● Task goal: Everything from the line that holds "OLED ASSEMBLY COMPATIBLE FOR IPHONE 12" to the end of the entries below should be printed again, word for word, and nothing more.
────
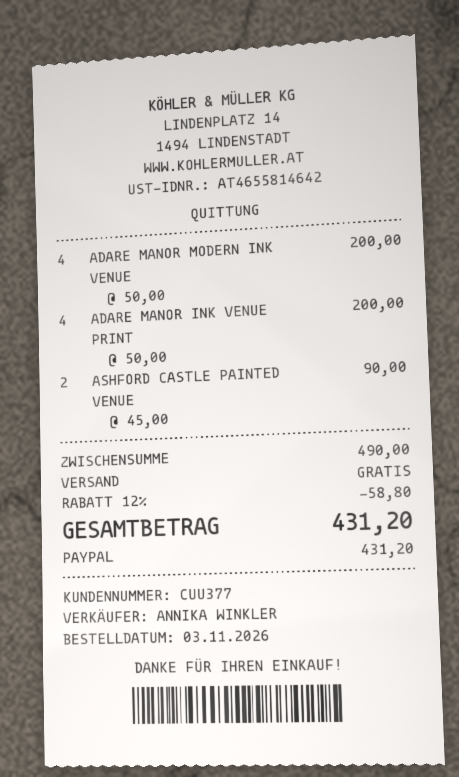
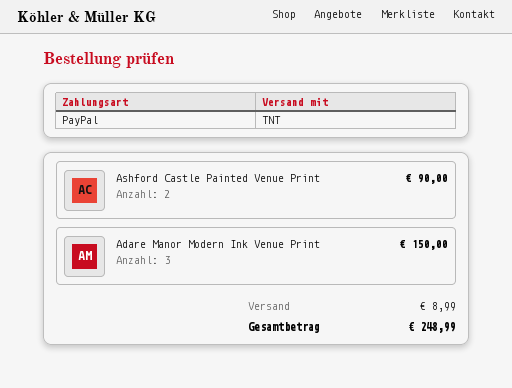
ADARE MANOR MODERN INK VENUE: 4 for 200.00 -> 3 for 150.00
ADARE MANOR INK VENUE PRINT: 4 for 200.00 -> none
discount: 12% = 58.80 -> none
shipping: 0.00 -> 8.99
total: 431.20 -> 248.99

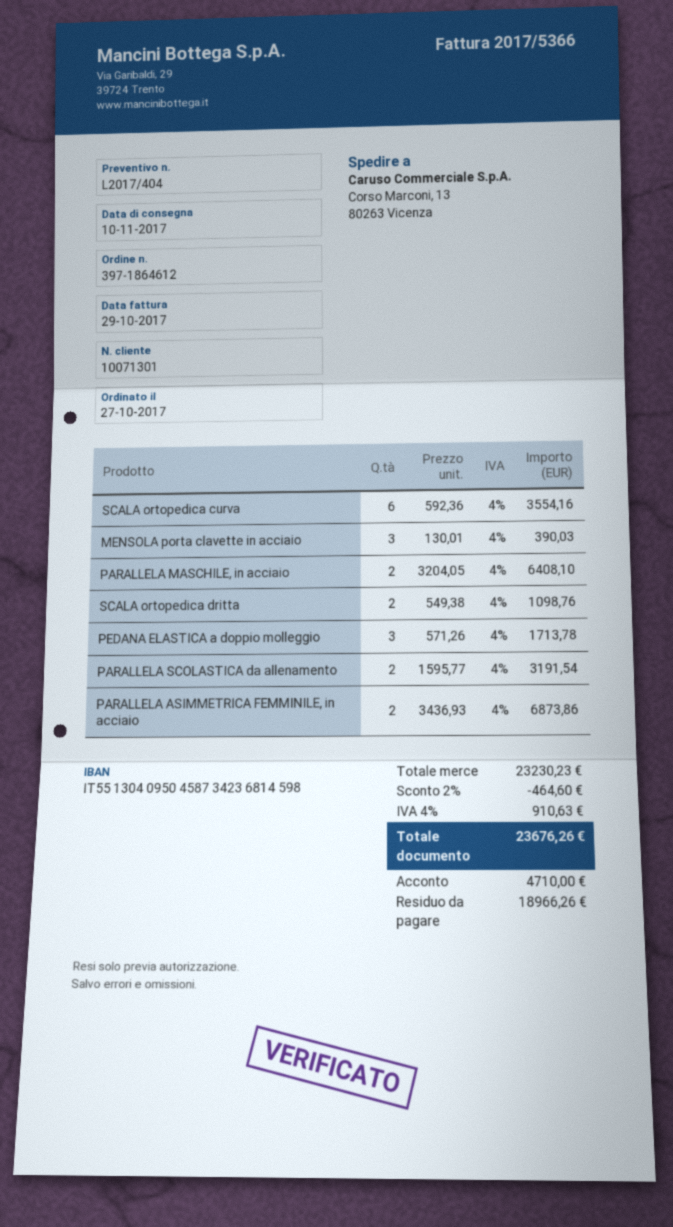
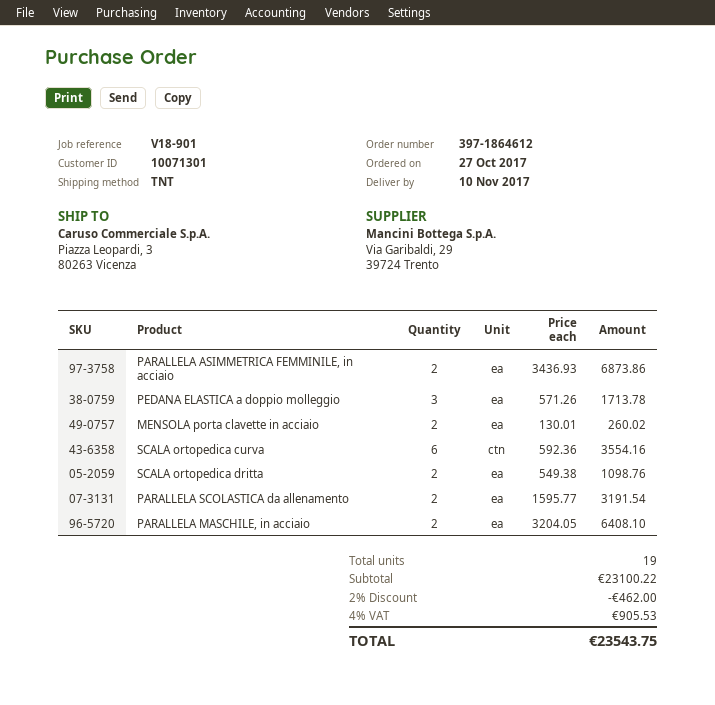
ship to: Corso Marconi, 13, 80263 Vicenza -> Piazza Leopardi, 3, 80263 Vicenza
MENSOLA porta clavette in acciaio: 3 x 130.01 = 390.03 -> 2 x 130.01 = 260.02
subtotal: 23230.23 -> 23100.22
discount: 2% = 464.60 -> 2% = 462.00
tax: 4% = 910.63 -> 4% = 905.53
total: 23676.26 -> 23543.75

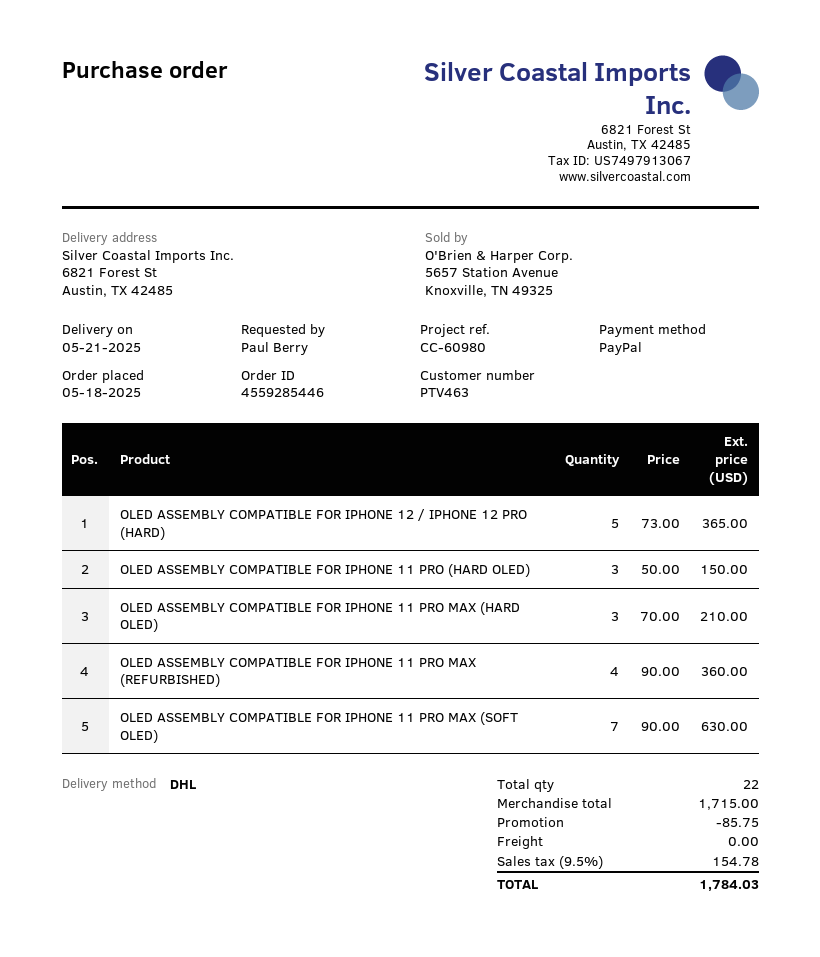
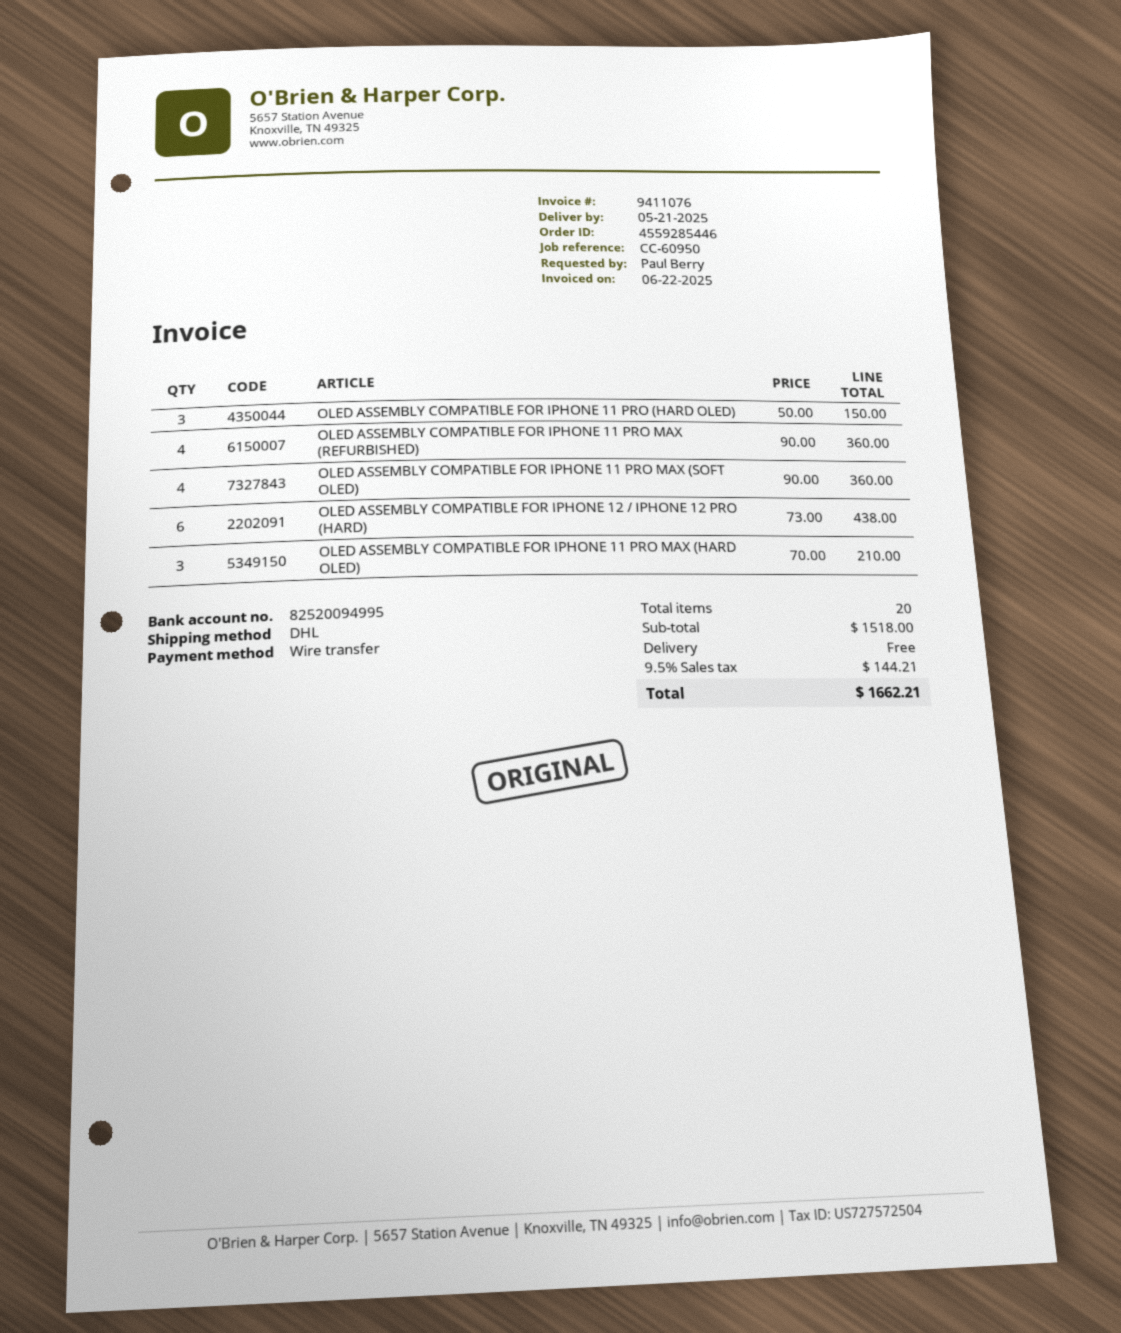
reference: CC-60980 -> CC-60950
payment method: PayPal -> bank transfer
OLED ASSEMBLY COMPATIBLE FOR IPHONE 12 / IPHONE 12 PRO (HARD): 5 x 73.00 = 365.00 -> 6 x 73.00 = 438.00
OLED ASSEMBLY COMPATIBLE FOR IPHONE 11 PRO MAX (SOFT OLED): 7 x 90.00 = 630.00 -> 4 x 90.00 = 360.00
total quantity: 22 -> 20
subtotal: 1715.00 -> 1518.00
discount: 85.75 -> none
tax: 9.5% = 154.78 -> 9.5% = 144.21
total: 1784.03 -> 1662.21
────
● Reply to the task:
OLED ASSEMBLY COMPATIBLE FOR IPHONE 12 / IPHONE 12 PRO (HARD): 5 x 73.00 = 365.00 -> 6 x 73.00 = 438.00
OLED ASSEMBLY COMPATIBLE FOR IPHONE 11 PRO MAX (SOFT OLED): 7 x 90.00 = 630.00 -> 4 x 90.00 = 360.00
total quantity: 22 -> 20
subtotal: 1715.00 -> 1518.00
discount: 85.75 -> none
tax: 9.5% = 154.78 -> 9.5% = 144.21
total: 1784.03 -> 1662.21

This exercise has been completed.